While the market has been fixated on rate hikes, our primary concern has actually been Quantitative Tightening (QT), which is the shrinking of the Fed balance sheet. More specifically, we want to know how QT will be carried out.
The addendum note of the January Fed meeting “called for primarily reducing the bond portfolio passively by allowing securities to mature without replacing them”.
We think this suggested passive reduction (i.e. allowing assets to expire instead of selling) will be bullish for the market.

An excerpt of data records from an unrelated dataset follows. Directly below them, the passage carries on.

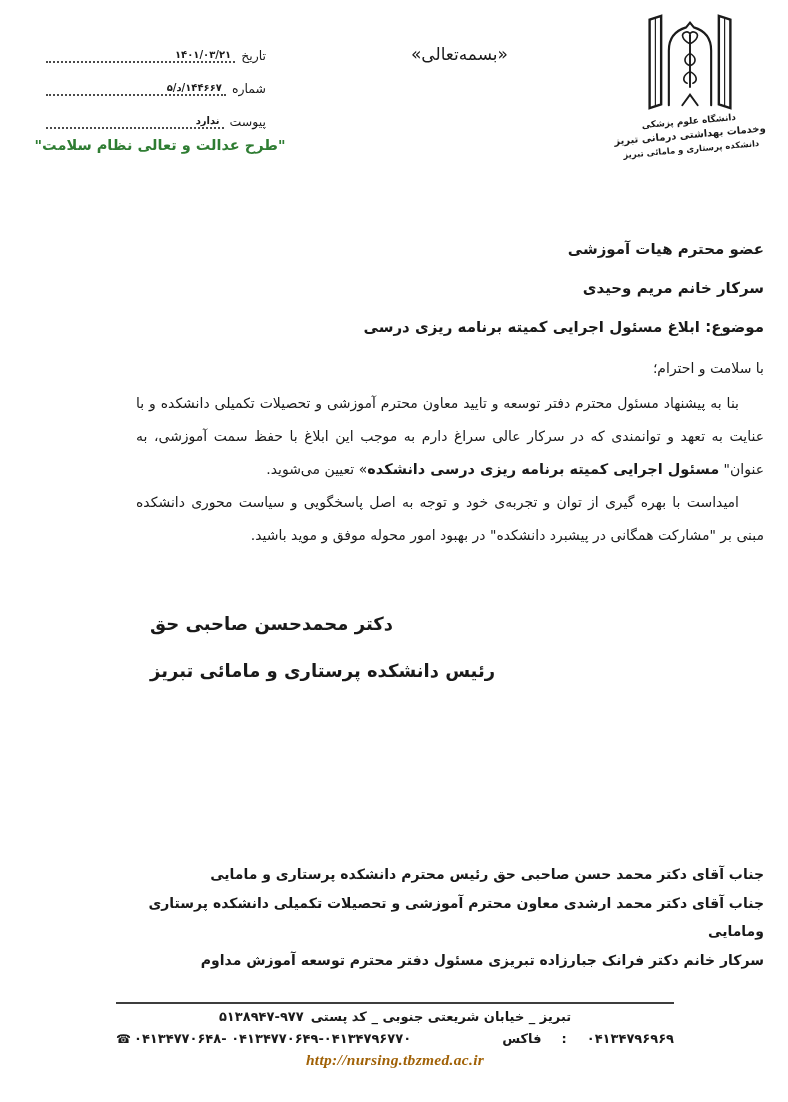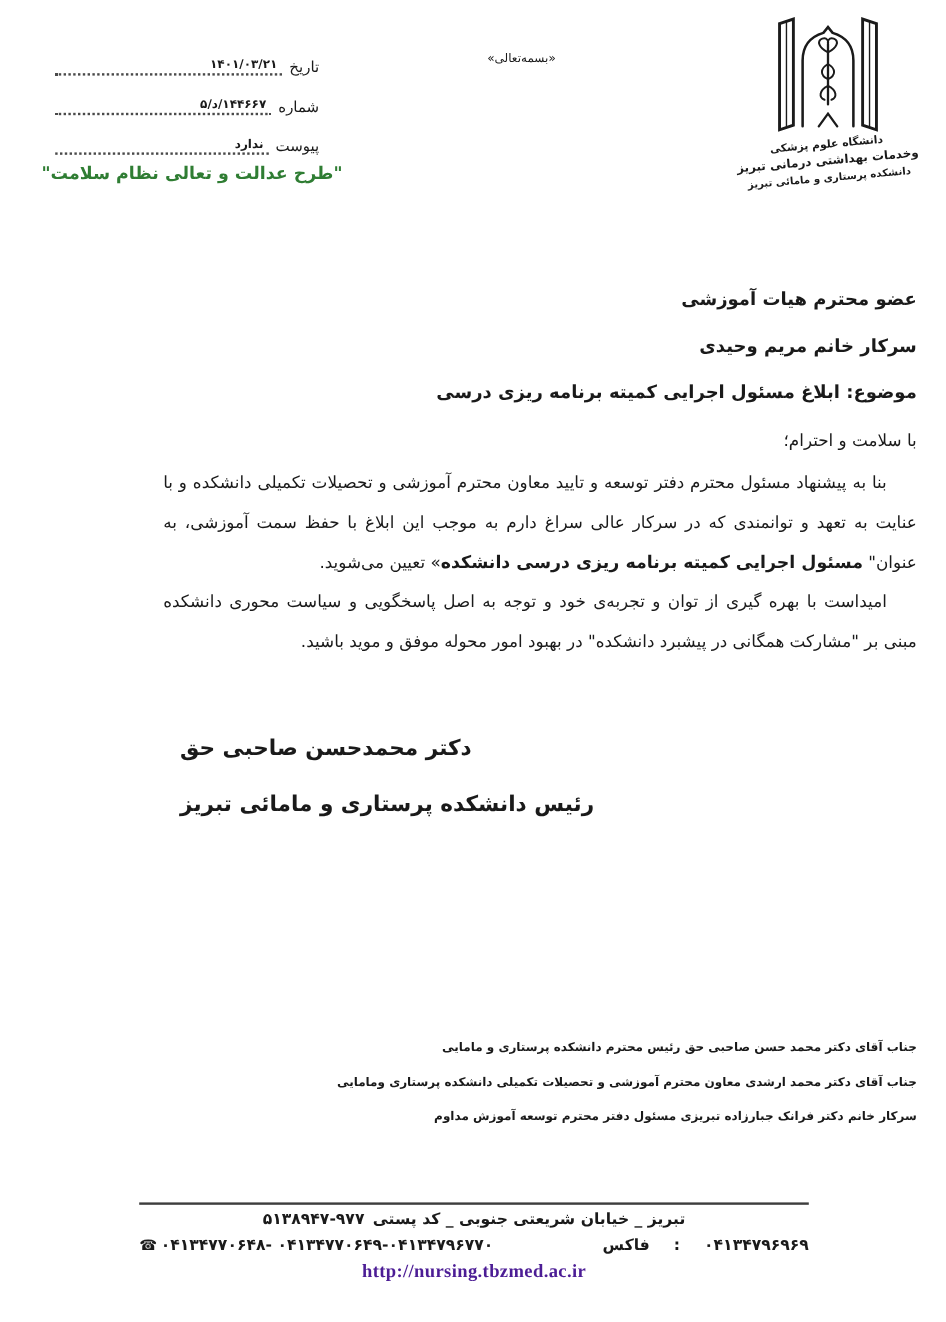"«بسمه‌تعالی»" .bismillah { font-size: 10px -> 17px; left: 406px -> 372px; text-align: left -> right }
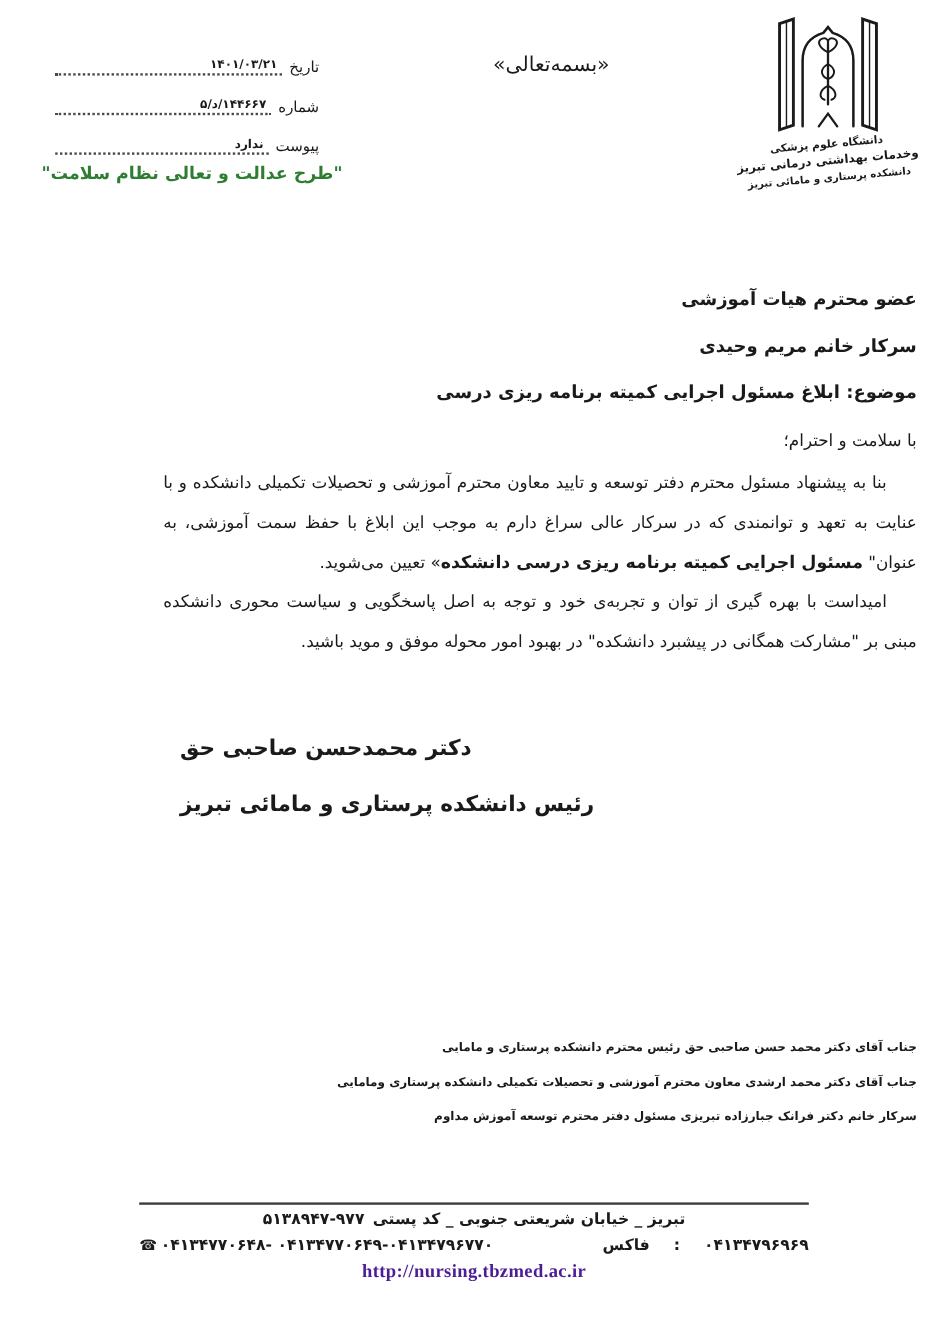"جناب آقای دکتر محمد حسن" .cc-list { font-size: 10px -> 14px }
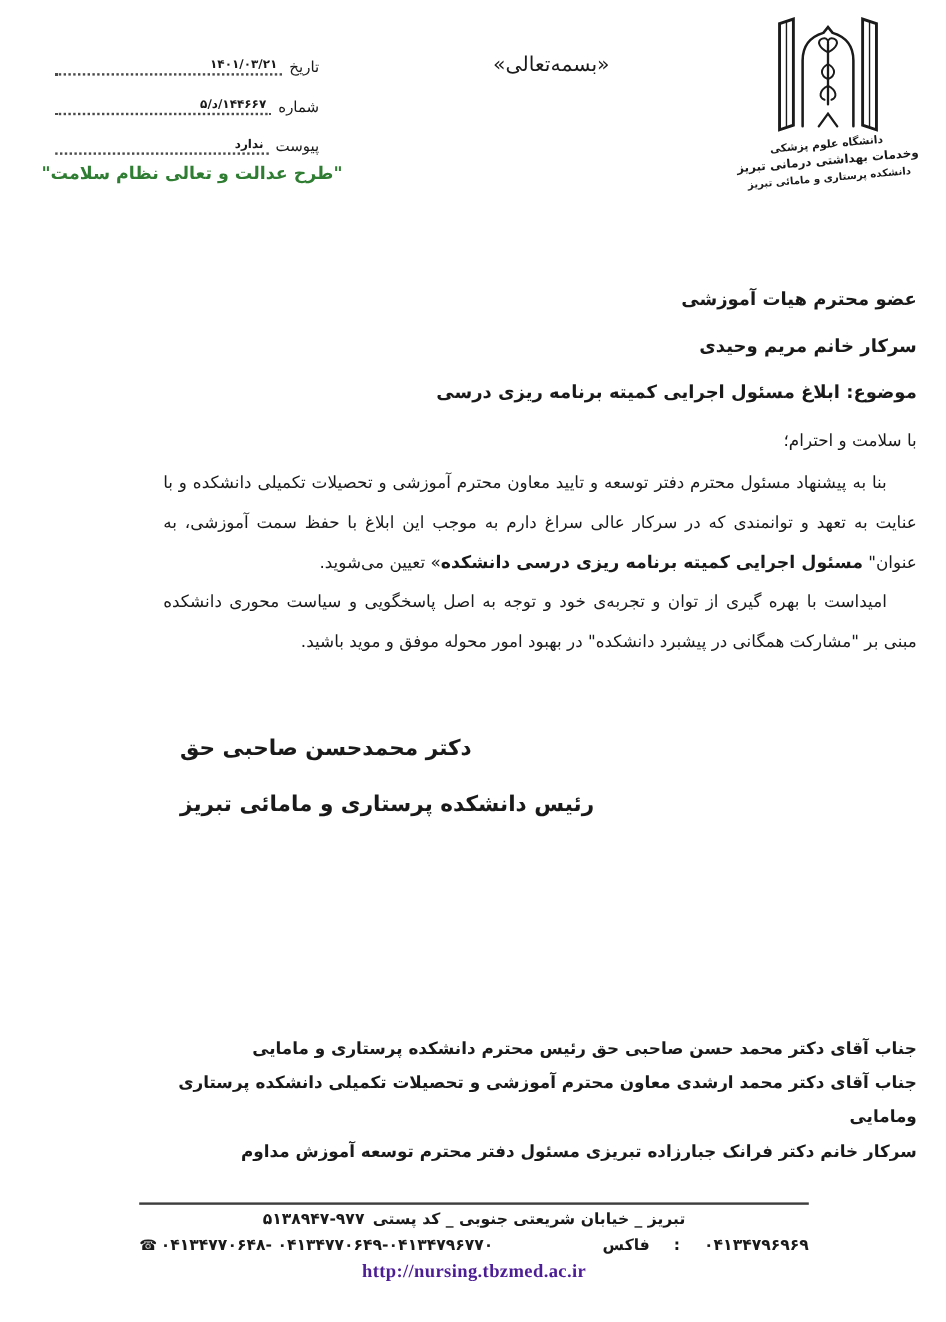"http://nursing.tbzmed.ac.ir" .footer-url a { color: #4c1d95 -> #a16207; font-style: none -> italic }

However, an active reduction (ie selling down the portfolio) would pose the real downside risk. And this is what we will be looking out for in this week’s FOMC minutes (17 February).
Equity vols have started to reflect this tail risk, with the VIX index rallying a massive 10 points, from 20 to 30 since the CPI print (Chart 1).
In stark contrast, crypto vols have hardly moved. BTC implieds remain stuck in the low 60s (Chart 2), in line with realised vol levels.
Which vol market is reflecting the risk accurately?
Our approach to this uncertainty is to remain long on the wings (far strike options) across the board while the rest of the book remains relatively neutral:
– Long ETH and Altcoin gamma (short-tenor options) against short BTC gamma.
– Long Altcoin vega (longer-tenor options) against short BTC and ETH vega.
So if the VIX is right and we do see some extreme spot moves, the book would have some protection from the long wings. Otherwise, we are keeping overall positions nimble and tactical until we form a stronger view.